[Information supplied — start]

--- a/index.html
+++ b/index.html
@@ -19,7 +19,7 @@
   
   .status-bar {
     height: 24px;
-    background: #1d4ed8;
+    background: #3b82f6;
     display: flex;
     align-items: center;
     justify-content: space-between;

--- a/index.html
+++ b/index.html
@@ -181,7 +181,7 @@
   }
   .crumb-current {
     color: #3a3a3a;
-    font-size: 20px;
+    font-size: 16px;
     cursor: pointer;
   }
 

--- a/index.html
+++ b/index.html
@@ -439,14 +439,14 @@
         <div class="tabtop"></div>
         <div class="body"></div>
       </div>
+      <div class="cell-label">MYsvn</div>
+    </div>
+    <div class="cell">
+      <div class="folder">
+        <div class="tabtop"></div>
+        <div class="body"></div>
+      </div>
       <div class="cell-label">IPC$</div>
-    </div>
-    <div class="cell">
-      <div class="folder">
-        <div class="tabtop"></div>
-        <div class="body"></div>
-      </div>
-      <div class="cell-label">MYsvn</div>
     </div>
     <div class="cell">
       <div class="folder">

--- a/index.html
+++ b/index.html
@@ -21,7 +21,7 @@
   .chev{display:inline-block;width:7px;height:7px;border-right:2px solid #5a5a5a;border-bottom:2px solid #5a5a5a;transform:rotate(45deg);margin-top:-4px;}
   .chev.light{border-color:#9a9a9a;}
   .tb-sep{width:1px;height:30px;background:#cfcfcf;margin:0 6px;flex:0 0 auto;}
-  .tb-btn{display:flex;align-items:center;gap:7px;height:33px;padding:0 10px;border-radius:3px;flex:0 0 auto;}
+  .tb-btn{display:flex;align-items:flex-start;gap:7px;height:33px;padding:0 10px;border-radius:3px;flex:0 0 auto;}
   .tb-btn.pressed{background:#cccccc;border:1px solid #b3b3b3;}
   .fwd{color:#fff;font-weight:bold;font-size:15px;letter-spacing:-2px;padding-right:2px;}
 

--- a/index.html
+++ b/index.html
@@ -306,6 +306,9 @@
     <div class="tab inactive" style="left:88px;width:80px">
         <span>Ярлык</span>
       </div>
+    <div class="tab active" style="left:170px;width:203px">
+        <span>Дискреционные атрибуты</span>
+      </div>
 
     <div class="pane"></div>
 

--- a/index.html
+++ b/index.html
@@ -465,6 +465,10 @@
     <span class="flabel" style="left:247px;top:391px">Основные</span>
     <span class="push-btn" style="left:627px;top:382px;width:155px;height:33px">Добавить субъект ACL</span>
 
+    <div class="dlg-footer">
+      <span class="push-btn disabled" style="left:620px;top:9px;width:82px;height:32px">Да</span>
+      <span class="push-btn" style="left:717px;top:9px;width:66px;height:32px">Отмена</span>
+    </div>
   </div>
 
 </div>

[Information supplied — finish]

> _Exercise aim_: Scan the material for "body" and copy the lines that hold it.

> _Completed task_:
         <div class="body"></div>
+        <div class="body"></div>
-        <div class="body"></div>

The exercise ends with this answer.